I could pass at least 3 hours without stop watching your videos. Or even the whole day. +1 Subscriber, really good quality content there.
Thank you for making this excellent video. That quintet is truly sublime. The subtle harmonic complexity and depth are extraordinary, especially given the deceptive simplicity of the thematic material and overall form. The enharmonically altered Neopolitan chord and C# minor chord in the recapitulation are utterly mystifying, yet somehow he know they'd make perfect sense. For me, this exemplifies what sets Mozart's music above everyone else's.

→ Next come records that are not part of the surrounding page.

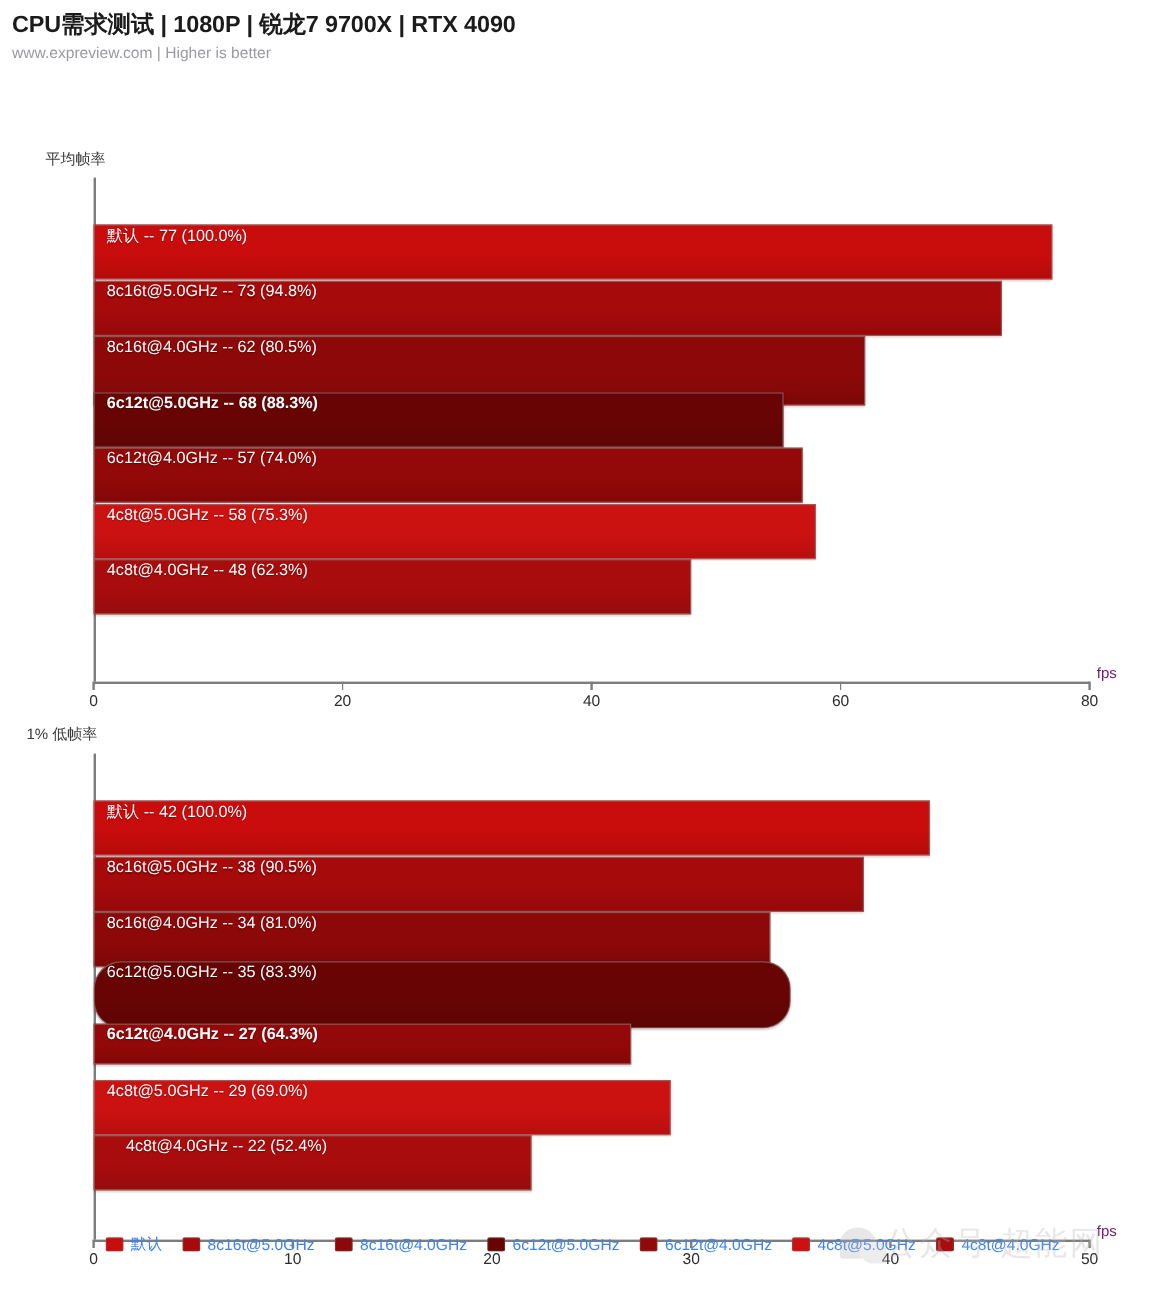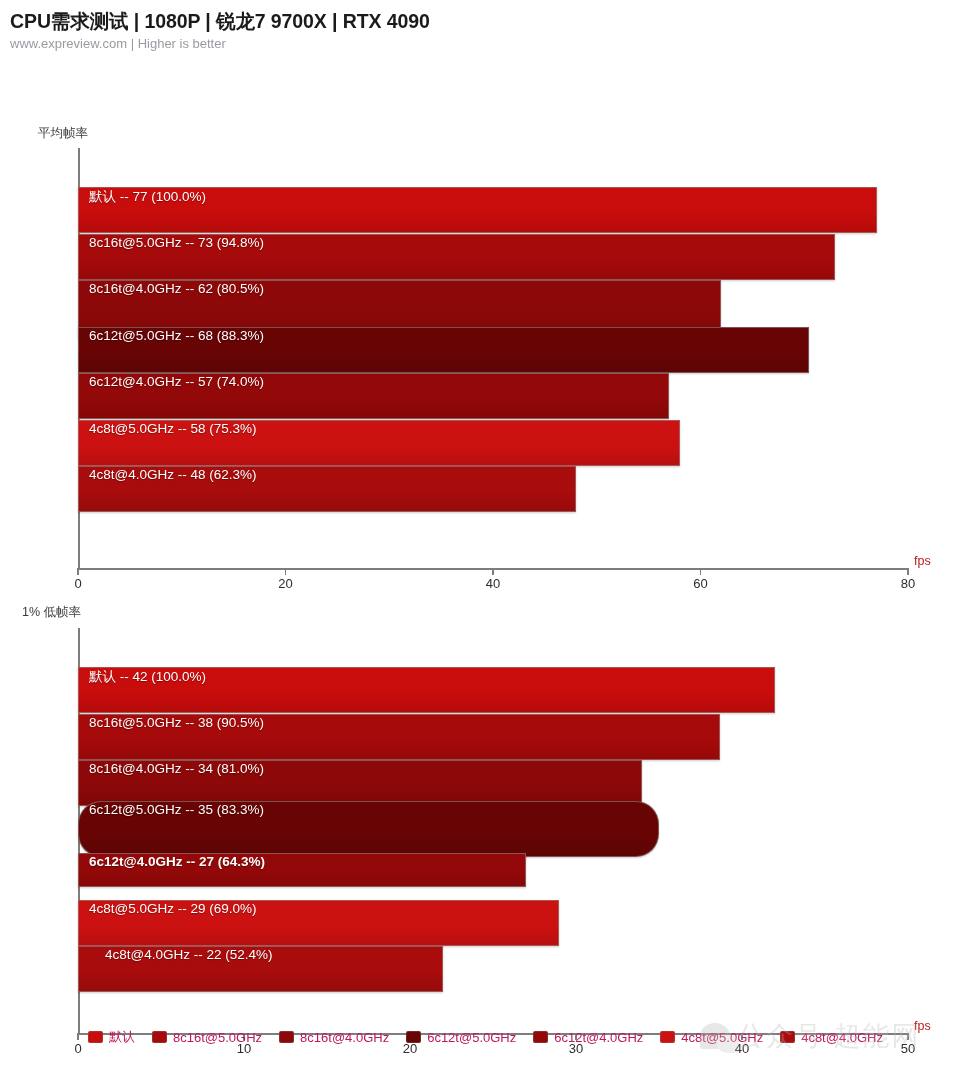--- a/index.html
+++ b/index.html
@@ -34,21 +34,21 @@
   }
   .xaxis {
     position: absolute; left: 0; height: 2px; background: #7d7d7d;
   }
   .tick { position: absolute; width: 1.5px; height: 7px; background: #7d7d7d; top: 0; }
   .ticklabel {
     position: absolute; font-size: 13px; color: #2d2d2d;
     top: 9px; transform: translateX(-50%); white-space: nowrap;
   }
   .unit {
-    position: absolute; font-size: 12.5px; color: #b91c1c; white-space: nowrap;
+    position: absolute; font-size: 12.5px; color: #701a75; white-space: nowrap;
   }
 
   .bar {
     position: absolute; display: flex; align-items: flex-start;
     border: 1px solid rgba(150,150,150,0.55);
     box-shadow: 0 1px 2px rgba(0,0,0,0.20);
   }
   .bar-label {
     color: #ffffff; font-size: 13.5px; white-space: nowrap;
     padding-left: 10px; text-shadow: 0 1px 1px rgba(0,0,0,0.35);
@@ -59,21 +59,21 @@
     position: absolute; left: 88px; display: flex; flex-wrap: wrap;
     width: 830px; row-gap: 7px;
   }
   .legend-item {
     display: flex; align-items: center; margin-right: 17px; white-space: nowrap;
   }
   .swatch {
     width: 15px; height: 12px; border-radius: 2px; margin-right: 6px;
     border: 1px solid rgba(120,120,120,0.35);
   }
-  .legend-label { font-size: 13px; color: #be185d; }
+  .legend-label { font-size: 13px; color: #3b82f6; }
 
   
   .watermark {
     position: absolute; display: flex; align-items: center;
     opacity: 0.32; pointer-events: none; user-select: none;
   }
   .wm-logo {
     width: 30px; height: 26px; margin-right: 7px;
     border-radius: 50% 50% 50% 10%;
     background: #b8b8b8;
@@ -116,21 +116,21 @@
         <div class="unit" style="left: 836px; top: 406px;">fps</div>
         <div class="bar" style="top: 39px; left: 0px; height: 46px; width: 798.875px; background: linear-gradient(rgb(201, 12, 12) 0%, rgb(201, 12, 12) 55%, rgb(181, 11, 11) 100%);">
           <span class="bar-label">默认  --  77 (100.0%)</span>
         </div>
         <div class="bar" style="top: 85.5px; left: 0px; height: 46px; width: 757.375px; background: linear-gradient(rgb(166, 10, 10) 0%, rgb(166, 10, 10) 55%, rgb(149, 9, 9) 100%);">
           <span class="bar-label">8c16t@5.0GHz  --  73 (94.8%)</span>
         </div>
         <div class="bar" style="top: 132px; left: 0px; height: 58px; width: 643.25px; background: linear-gradient(rgb(141, 8, 8) 0%, rgb(141, 8, 8) 55%, rgb(127, 7, 7) 100%);">
           <span class="bar-label">8c16t@4.0GHz  --  62 (80.5%)</span>
         </div>
-        <div class="bar" style="top: 178.5px; left: 0px; height: 46px; width: 731px; background: linear-gradient(rgb(104, 4, 4) 0%, rgb(104, 4, 4) 55%, rgb(94, 4, 4) 100%);">
+        <div class="bar" style="top: 178.5px; left: 0px; height: 46px; width: 575px; background: linear-gradient(rgb(104, 4, 4) 0%, rgb(104, 4, 4) 55%, rgb(94, 4, 4) 100%); font-weight: bold;">
           <span class="bar-label">6c12t@5.0GHz  --  68 (88.3%)</span>
         </div>
         <div class="bar" style="top: 225px; left: 0px; height: 46px; width: 591.375px; background: linear-gradient(rgb(147, 8, 8) 0%, rgb(147, 8, 8) 55%, rgb(132, 7, 7) 100%);">
           <span class="bar-label">6c12t@4.0GHz  --  57 (74.0%)</span>
         </div>
         <div class="bar" style="top: 271.5px; left: 0px; height: 46px; width: 601.75px; background: linear-gradient(rgb(204, 17, 17) 0%, rgb(204, 17, 17) 55%, rgb(184, 15, 15) 100%);">
           <span class="bar-label">4c8t@5.0GHz  --  58 (75.3%)</span>
         </div>
         <div class="bar" style="top: 318px; left: 0px; height: 46px; width: 498px; background: linear-gradient(rgb(168, 12, 12) 0%, rgb(168, 12, 12) 55%, rgb(151, 11, 11) 100%);">
           <span class="bar-label">4c8t@4.0GHz  --  48 (62.3%)</span>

my favorite Neapolitan chord is used throughout Chopin's F# minor polonaise (you'll know which one I mean ). he puts it in 3rd inversion, which Chopin does a lot, and sounds amazing
Just wanted to say that I love your videos and always learn something new! Thanks for taking the time to share you knowledge!
Thank you so much for this!! Absolutely love the example from the Dies Irae, what a breathtaking moment.

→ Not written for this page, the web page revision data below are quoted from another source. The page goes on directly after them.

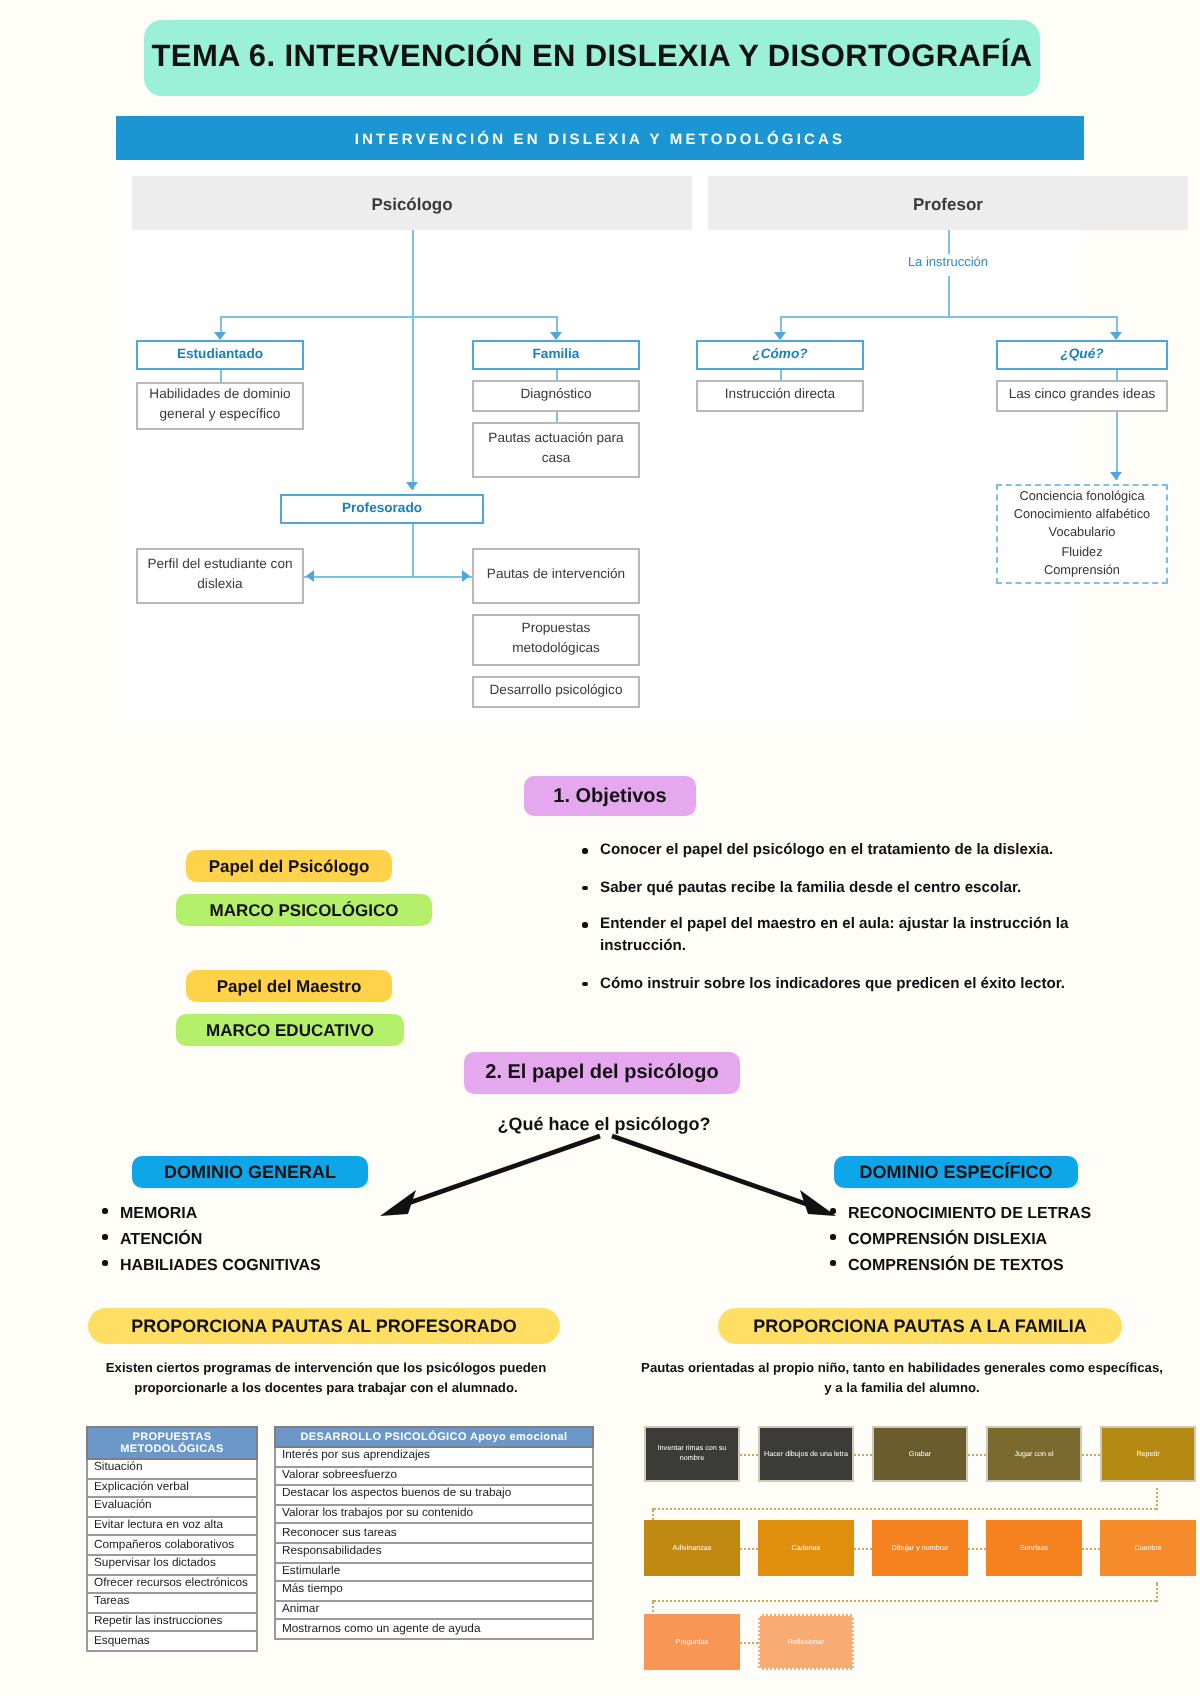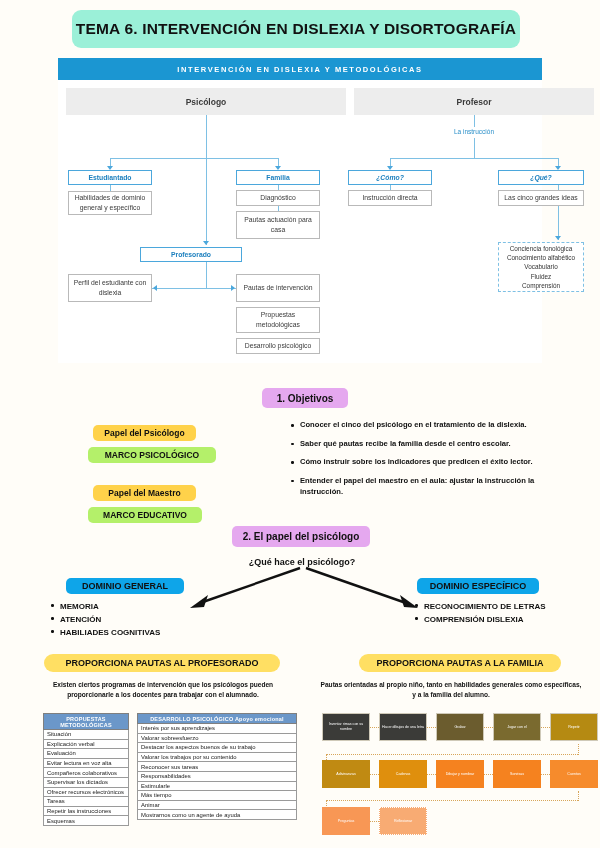--- a/index.html
+++ b/index.html
@@ -200,24 +200,24 @@
 Conocimiento alfabético
 Vocabulario
 Fluidez
 Comprensión</div>
 </div>
 
 <div class="pill pill-purple" style="left:262px; top:388px; width:86px; height:20px;">1. Objetivos</div>
 
 <div class="obj-list">
   <ul class="tightlist">
-    <li>Conocer el cinco del psicólogo en el tratamiento de la dislexia.</li>
+    <li>Conocer el papel del psicólogo en el tratamiento de la dislexia.</li>
     <li>Saber qué pautas recibe la familia desde el centro escolar.</li>
+    <li>Entender el papel del maestro en el aula: ajustar la instrucción la instrucción.</li>
     <li>Cómo instruir sobre los indicadores que predicen el éxito lector.</li>
-    <li>Entender el papel del maestro en el aula: ajustar la instrucción la instrucción.</li>
   </ul>
 </div>
 
 <div class="pill pill-yellow" style="left:93px; top:425px; width:103px; height:16px;">Papel del Psicólogo</div>
 <div class="pill pill-green" style="left:88px; top:447px; width:128px; height:16px;">MARCO PSICOLÓGICO</div>
 <div class="pill pill-yellow" style="left:93px; top:485px; width:103px; height:16px;">Papel del Maestro</div>
 <div class="pill pill-green" style="left:88px; top:507px; width:114px; height:16px;">MARCO EDUCATIVO</div>
 
 <div class="pill pill-purple" style="left:232px; top:526px; width:138px; height:21px;">2. El papel del psicólogo</div>
 <div class="q-sub" style="left:234px; top:557px; width:136px; text-align:center;">¿Qué hace el psicólogo?</div>
@@ -238,20 +238,21 @@
     <li>ATENCIÓN</li>
     <li>HABILIADES COGNITIVAS</li>
   </ul>
 </div>
 
 <div class="pill pill-pink" style="left:417px; top:578px; width:122px; height:16px;">DOMINIO ESPECÍFICO</div>
 <div class="dom-list" style="left:412px; top:600px; width:180px;">
   <ul class="tightlist">
     <li>RECONOCIMIENTO DE LETRAS</li>
     <li>COMPRENSIÓN DISLEXIA</li>
+    <li>COMPRENSIÓN DE TEXTOS</li>
   </ul>
 </div>
 
 <div class="pill pill-banner" style="left:44px; top:654px; width:236px; height:18px;">PROPORCIONA PAUTAS AL PROFESORADO</div>
 <div class="para" style="left:30px; top:680px; width:266px;">Existen ciertos programas de intervención que los psicólogos pueden proporcionarle a los docentes para trabajar con el alumnado.</div>
 
 <table class="mini" style="left:43px; top:713px; width:86px;">
   <thead>
       <tr>
         <th>PROPUESTAS METODOLÓGICAS</th>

Finally figured out why I like your videos so much. They remind a lot about my older brother's classes (university professor though in the completely unrelated discipline of physical therapy). I've had the pleasure of attending and helping with a few, and I love your videos as much as I loved those classes :)
I have genuine love for how informative your videos are. Keep up the good work!
I love your idea of teaching theory using the most insanely great passages. All of these are passages that jumped out at me as timeless hooks when I did a non-scholarly binge listening of all mozart's mature pieces.
This part (@ 8:45) almost sounds like it's changed key temporarily to G.
Great video, informative and clear (and really spot-on Italian pronunciation!)
That sounds like the Levin interpretation of the Mozart Piano Concerto in D minor - no other player I know plays along with the orchestra before the written entrance because that's how it was done in Mozart's day.
I had the pleasure of hearing Levin play this live
But there isn't it in the original manuscript. Although it appears in NMA score for the first time.
you are simply amazing. i listen to your lectures hypnotized!
Can't wait for k. 466 1st movement to be analyzed.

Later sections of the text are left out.